現在スーダンでは、西部のダルフール地方で「世界最大の人道危機」と呼ばれるダルフール紛争が続いている。「紛争」と聞くと「もめ事」程度の印象を受ける方も多いと思うが、外務省によれば死者30万人、難民・避難民が200万人となっており、足し合わせれば国一つ分にも及ぶ規模であることから、大規模な内戦と考えるべきである。

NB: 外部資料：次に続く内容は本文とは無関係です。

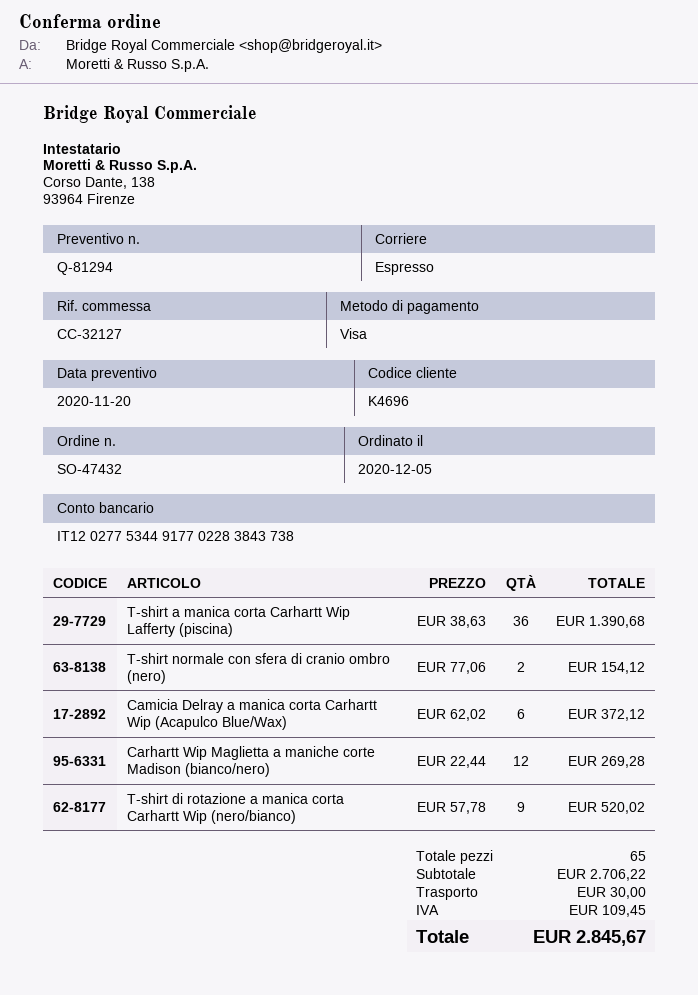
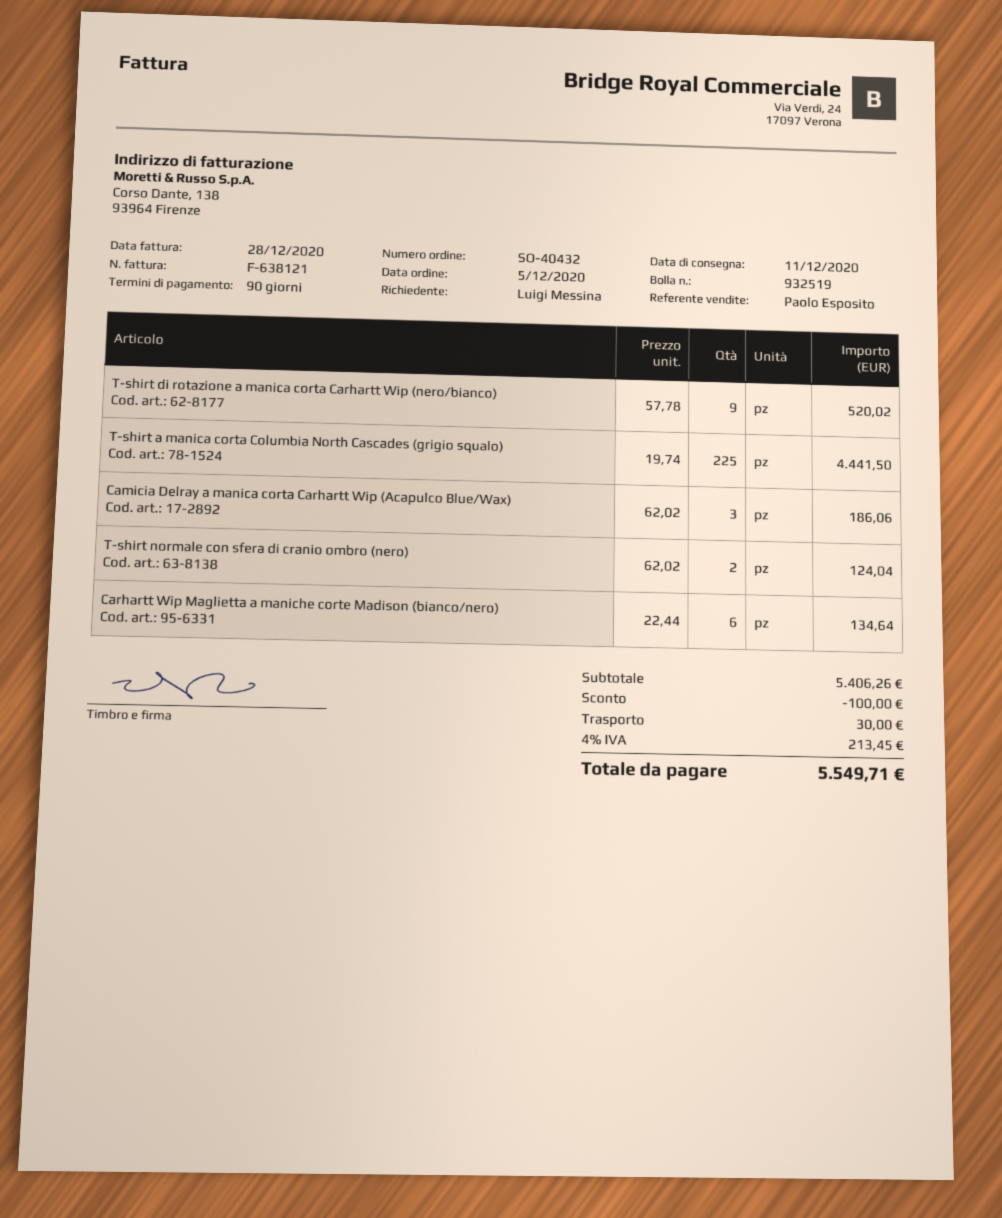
order number: SO-47432 -> SO-40432
T-shirt a manica corta Carhartt Wip Lafferty (piscina): 36 x 38.63 = 1390.68 -> none
T-shirt normale con sfera di cranio ombro (nero): 2 x 77.06 = 154.12 -> 2 x 62.02 = 124.04
Camicia Delray a manica corta Carhartt Wip (Acapulco Blue/Wax): 6 x 62.02 = 372.12 -> 3 x 62.02 = 186.06
Carhartt Wip Maglietta a maniche corte Madison (bianco/nero): 12 x 22.44 = 269.28 -> 6 x 22.44 = 134.64
T-shirt a manica corta Columbia North Cascades (grigio squalo): none -> 225 x 19.74 = 4441.50
subtotal: 2706.22 -> 5406.26
discount: none -> 100.00
tax: 109.45 -> 213.45
total: 2845.67 -> 5549.71

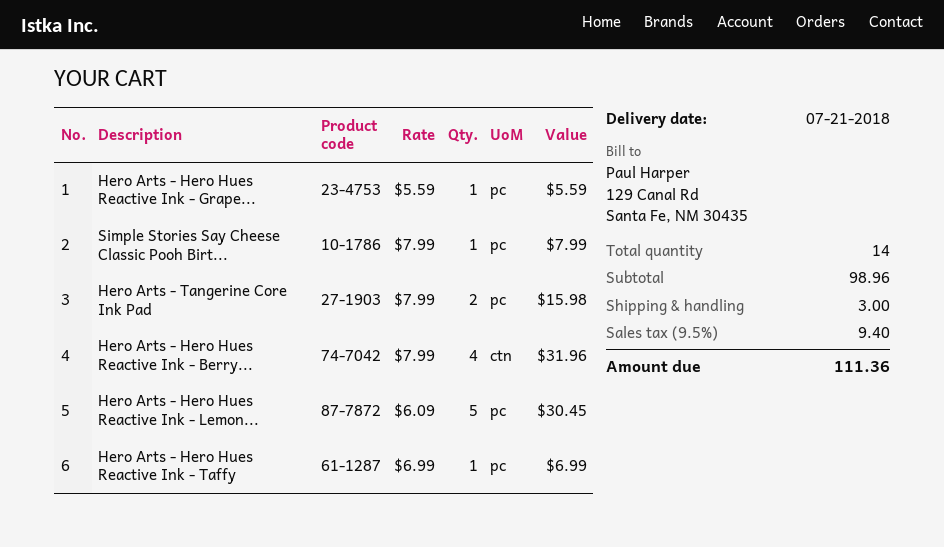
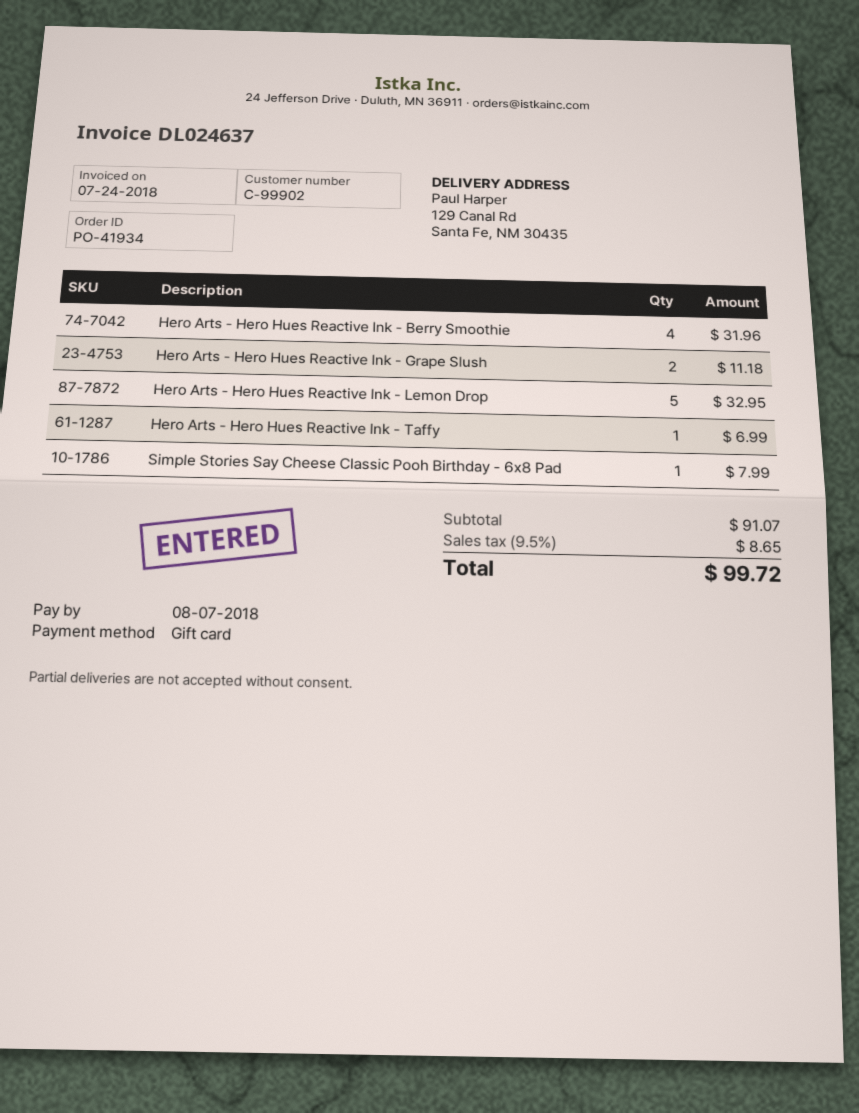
Hero Arts - Hero Hues Reactive Ink - Grape...: 1 for 5.59 -> 2 for 11.18
Hero Arts - Tangerine Core Ink Pad: 2 for 15.98 -> none
Hero Arts - Hero Hues Reactive Ink - Lemon...: 5 for 30.45 -> 5 for 32.95
subtotal: 98.96 -> 91.07
shipping: 3.00 -> none
tax: 9.5% = 9.40 -> 9.5% = 8.65
total: 111.36 -> 99.72

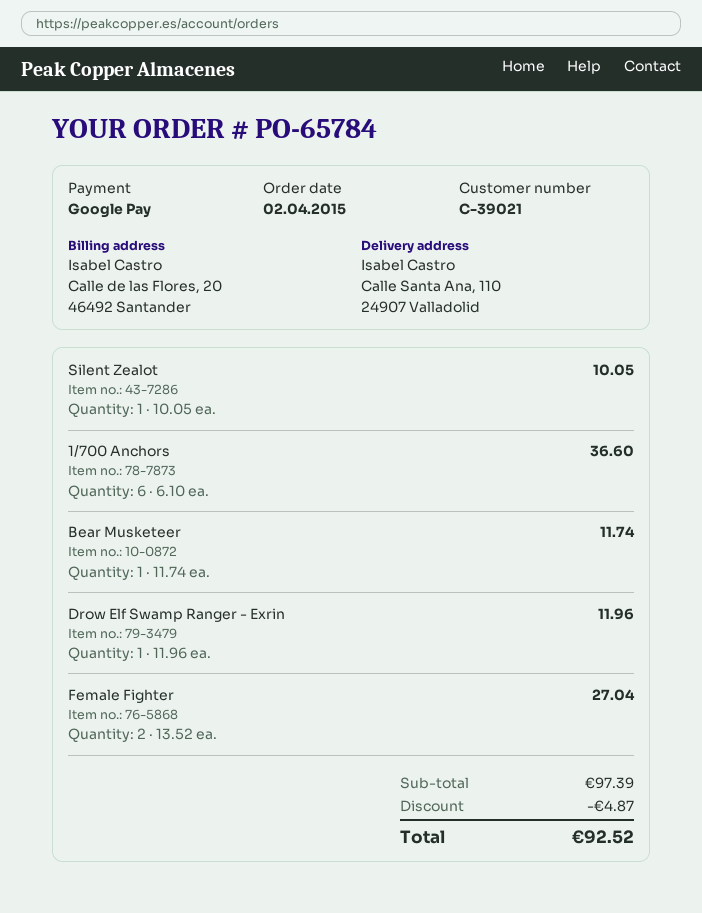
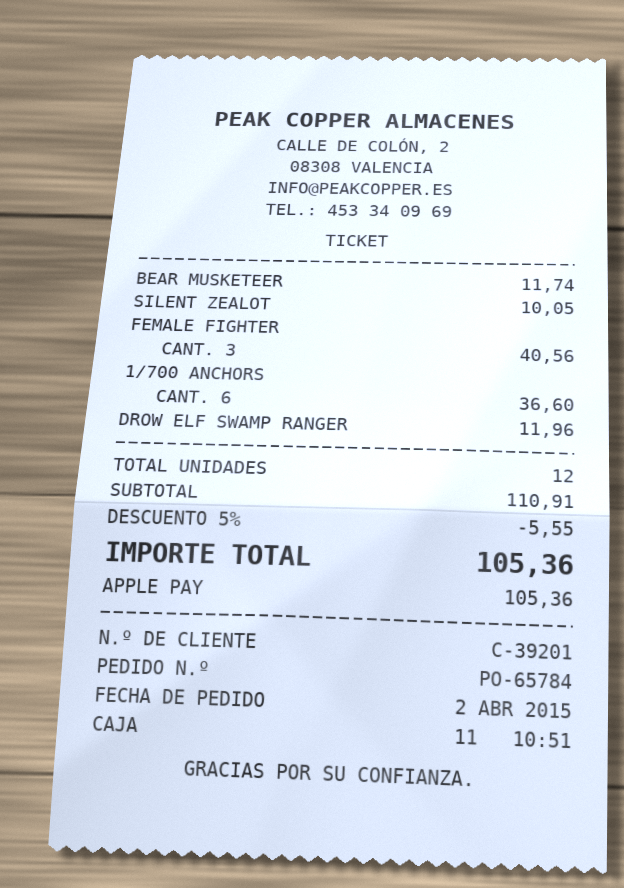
customer number: C-39021 -> C-39201
payment method: Google Pay -> Apple Pay
Female Fighter: 2 for 27.04 -> 3 for 40.56
subtotal: 97.39 -> 110.91
discount: 4.87 -> 5.55
total: 92.52 -> 105.36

ダルフール紛争の内情を綴ったダウドハリ氏の「ダルフールの通訳」(*4)には自死を選択した若い母親に関する記述がある。彼女の尊厳のために自死の原因についてここでは省くが、内戦下で襲撃にあったその母親は、最終的に誰もいない沙漠の中、ぽつんと一本だけ生えていた木の元で、死を選んだ。これは内戦下の暴力による自死の具体的な記述の一つであり、またインフラが崩壊している国でひっそりと一人で死を選ぶ国民がいることを示している。
前述のスーダンにおける自死率データがどのように集計されたか分からないが、この母親のような自死の人数までスーダン政府が把握しているかは、疑問である。むしろ「自死による死亡と政府が確認できた人数」と考えられ、社会システムから外れて孤独な自死を選ぶスーダン国民は、公表データ以外にも大勢いるのではなかろうか。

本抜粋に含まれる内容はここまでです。